UNITED STATES DISTRICT COURT FOR THE DISTRICT OF MONTANA MISSOULA DIVISION
Jan 29, 2019
CV 19-13-M-DLC-JCL (D. Mont. Jan. 29, 2019)

Opinion

CV 19-13-M-DLC-JCL

01-29-2019

PAMELA SOTO, Plaintiff, v. KIRSTJEN M. NIELSEN, Secretary, Department of Homeland Security, Transportation Security Administration, Defendant.


ORDER I. Introduction

Plaintiff Pamela Soto, proceeding pro se, filed an application requesting leave to proceed in forma pauperis. Soto submitted a declaration that makes the showing required by 28 U.S.C. § 1915(a). Because it appears she lacks sufficient funds to prosecute this action IT IS HEREBY ORDERED that Soto's application is GRANTED. This action may proceed without prepayment of the filing fee, and the Clerk of Court is directed to file Soto's lodged complaint as of the filing date of her request to proceed in forma pauperis.

The federal statute under which leave to proceed in forma pauperis is permitted — 28 U.S.C. § 1915 — also requires the Court to conduct a preliminary screening of the allegations set forth in the litigant's pleading. The applicable provisions of section 1915(e)(2) state as follows:

(2) Notwithstanding any filing fee, or any portion thereof, that may have been paid, the court shall dismiss the case at any time if the court determines that-

(A) the allegation of poverty is untrue; or

(B) the action or appeal-

(i) is frivolous or malicious;

(ii) fails to state a claim on which relief may be granted; or

(iii) seeks monetary relief against a defendant who is immune from such relief.
28 U.S.C. § 1915(e)(2).

The Court will review Soto's pleading to consider whether this action can survive dismissal under the provisions of section 1915(e)(2), or any other provision of law. See Huftile v. Miccio-Fonseca, 410 F.3d 1136, 1138, 1142 (9th Cir. 2005). II. Background

Soto worked for the Transportation Security Administration at the Missoula International Airport for 14 years prior to July 2016. At some point prior to July 2016 Soto was "diagnosed [with an] age[-]related vision disability[.]" (Doc. 2 at 9 of 13.) Apparently as a result of her vision problem, Soto did not pass the "IMA" test after taking it three times. Soto references a Transportation Security Administration policy which provides that if an employee fails an assessment test three times, the employee is subject to removal. And the Administration is not permitted to retain the employee for any reason. Thus, on June 6, 2016, Soto received a notice informing her she would be removed from her job.

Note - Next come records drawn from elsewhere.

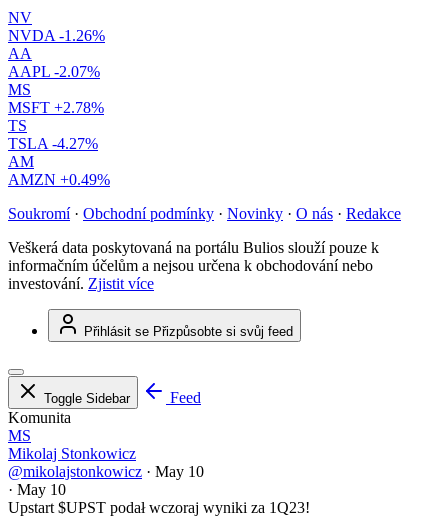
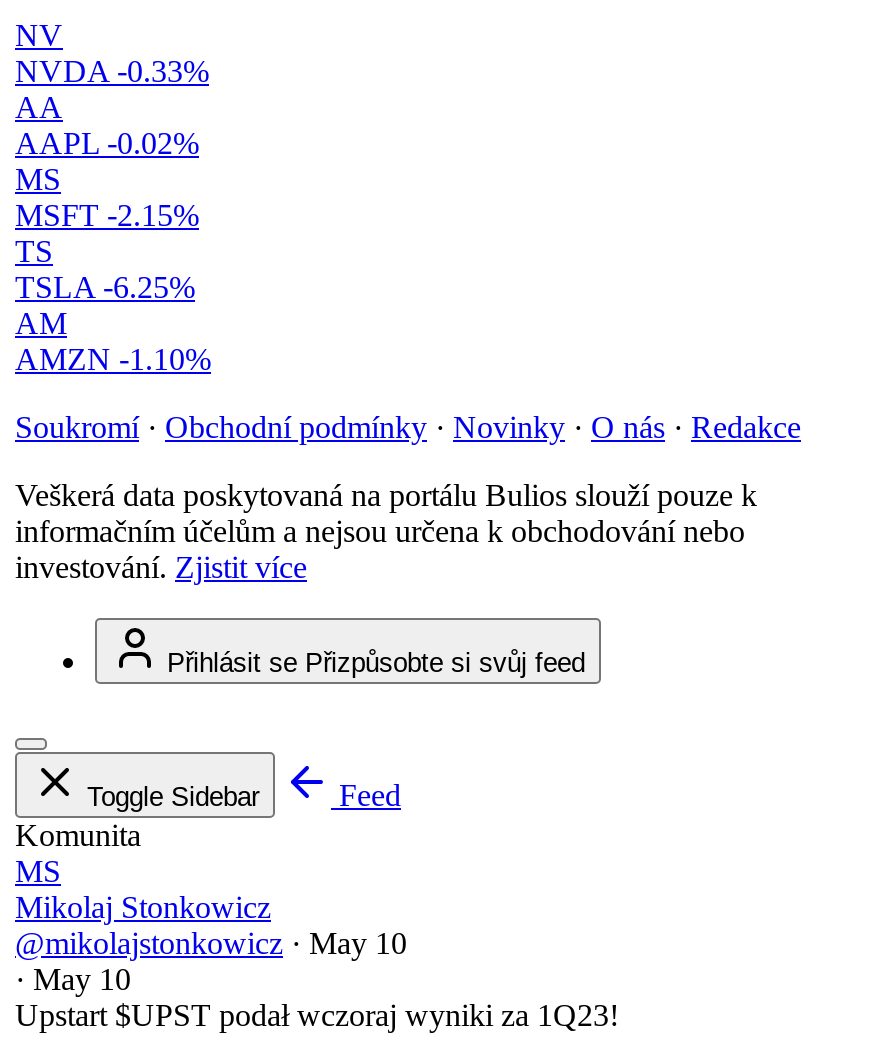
- NVDA -1.26%
+ NVDA -0.33%

- AAPL -2.07%
+ AAPL -0.02%

- MSFT +2.78%
+ MSFT -2.15%

- TSLA -4.27%
+ TSLA -6.25%

- AMZN +0.49%
+ AMZN -1.10%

Soto visited two doctors each of whom diagnosed her with an age-related vision problem, but that corrective lenses would resolve the problem. Consequently, Soto requested the Transportation Security Administration afford her an opportunity to retake the "IMA" test with corrective lenses. But on July 12, 2016, Federal Security Director Kurt Carlson terminated Soto's employment, without allowing Soto to retake the test using corrective lenses. Thus, Soto complains her employer improperly refused to accept her reasonable request for accommodation for her age-related vision problem.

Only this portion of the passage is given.